No tenía muchas ganas de contarle a ese grupo de desconocidos la ansiedad con que me había deglutido una botella entera de píldoras para dormir; o los lapsos considerables de tiempo que me había pasado entregada a fantasías furibundas con la mejilla apoyada en las puertas grasientas de hornos de gas apagados. No tenía ganas de contarles nada. Podía explicárselos, está bien, pero me llevaría mucho tiempo. Mi vida entera. Podía sentirla detrás de mí, sumergida, como un iceberg.
Una mañana de 1968, Bette Howland se despierta y no sabe dónde está.

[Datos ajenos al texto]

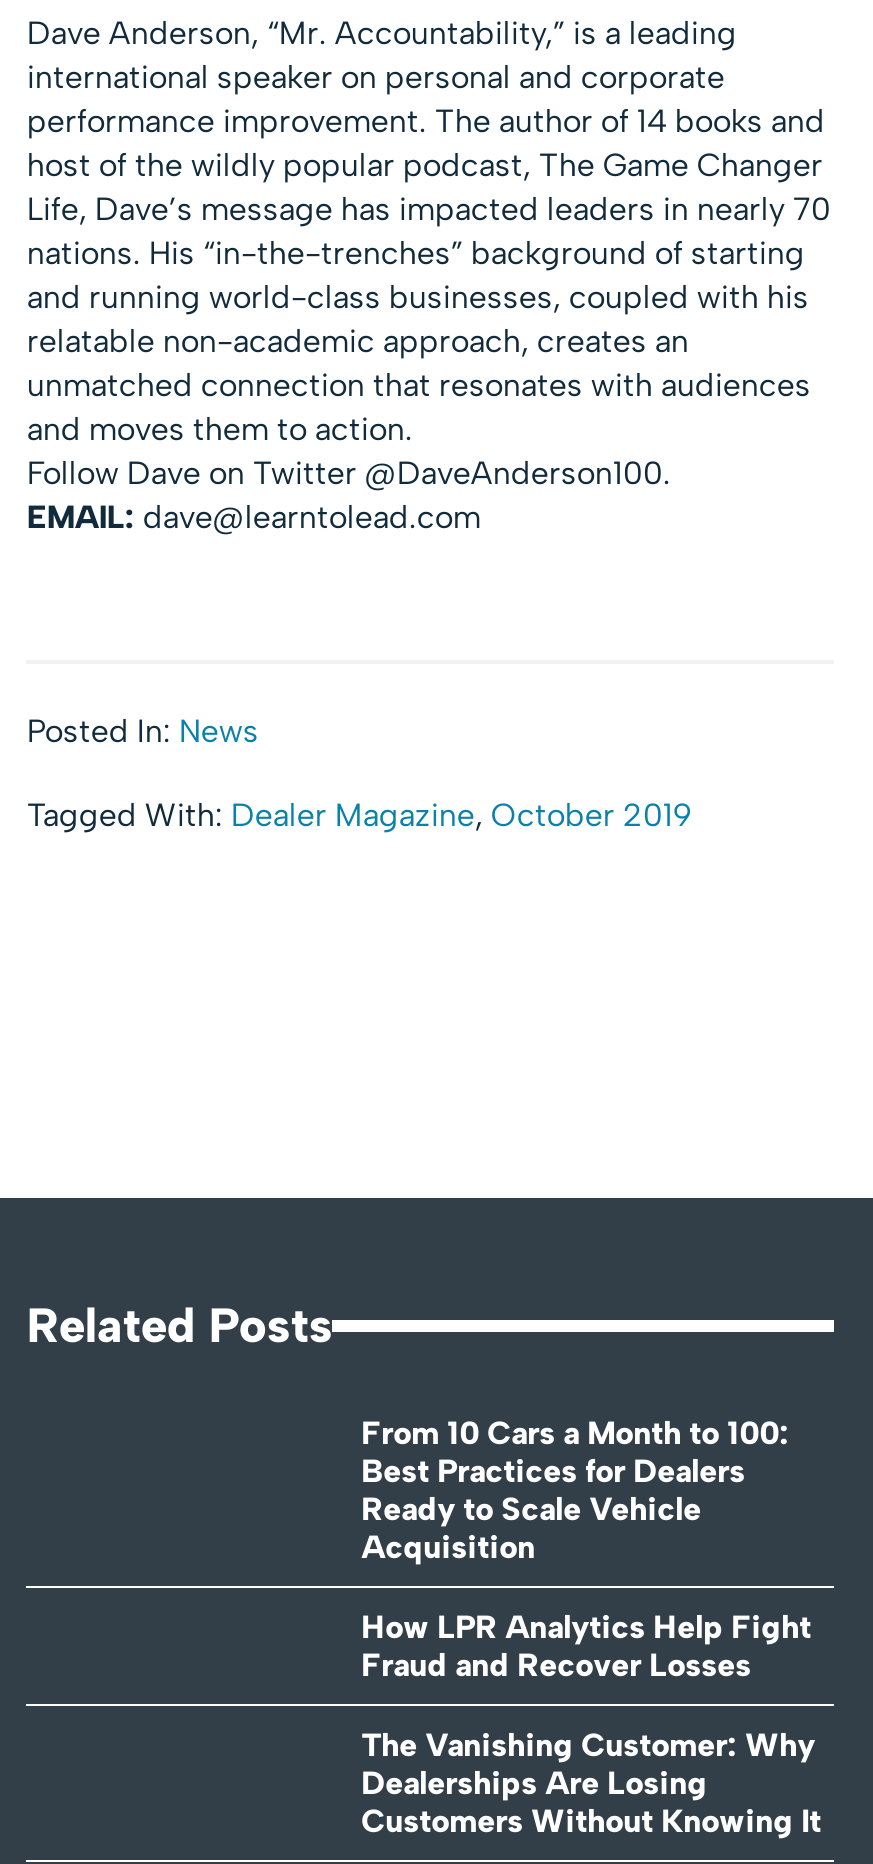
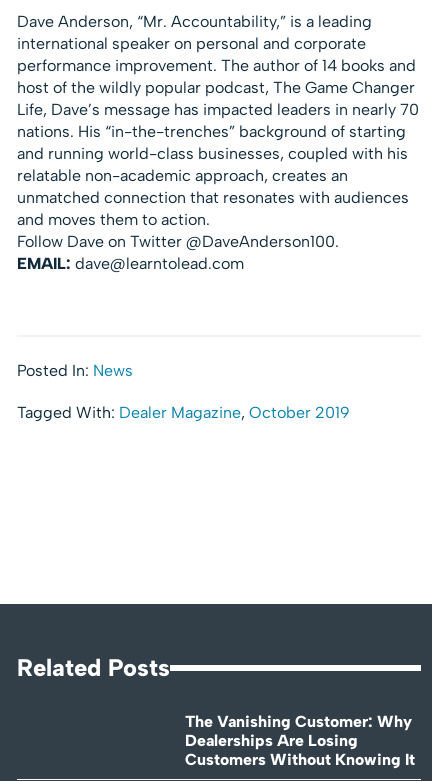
- From 10 Cars a Month to 100:
- Best Practices for Dealers
- Ready to Scale Vehicle
- Acquisition
- How LPR Analytics Help Fight
- Fraud and Recover Losses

Días atrás intentó quitarse la vida ingiriendo un frasco de pastillas para dormir. Estaba en el departamento de Saul Bellow, con quien tuvo un breve romance que terminaría convirtiéndose en una entrañable amistad durante más de cuarenta años.

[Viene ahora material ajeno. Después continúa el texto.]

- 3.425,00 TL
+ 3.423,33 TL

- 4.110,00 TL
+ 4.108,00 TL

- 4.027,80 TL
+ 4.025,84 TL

Como tantas mujeres a lo largo de la historia, Howland se sintió abrumada frente a la crianza, prácticamente sola, de dos niños pequeños, una serie de trabajos precarios, un catálogo de mudanzas y la imposibilidad de tener un cuarto propio en donde poder dedicarse a la escritura.

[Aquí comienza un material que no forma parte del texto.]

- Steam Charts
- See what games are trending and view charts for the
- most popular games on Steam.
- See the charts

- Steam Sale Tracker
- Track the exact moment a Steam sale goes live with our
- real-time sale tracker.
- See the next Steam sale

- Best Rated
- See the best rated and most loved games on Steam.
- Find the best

S-3 es una radiografía contundente de la sala psiquiátrica en la que la escritora pasó una temporada. Allí aprendió a convivir con médicos residentes que pocas veces la escuchaban, muchas menos la comprendían, y con otros pacientes con los que rápidamente se sintió unida por una suerte de eslabón común, todos querían terminar con todo: con la mirada acusatoria de los demás, con los secretos familiares, con el peso de un mundo que por momentos se volvía un lugar injusto e inhabitable.
Con una sensibilidad pocas veces vista, Howland indaga en los alcances y los límites de la locura y nos muestra que las fronteras son, por lo general, mucho menos nítidas de lo que pensábamos.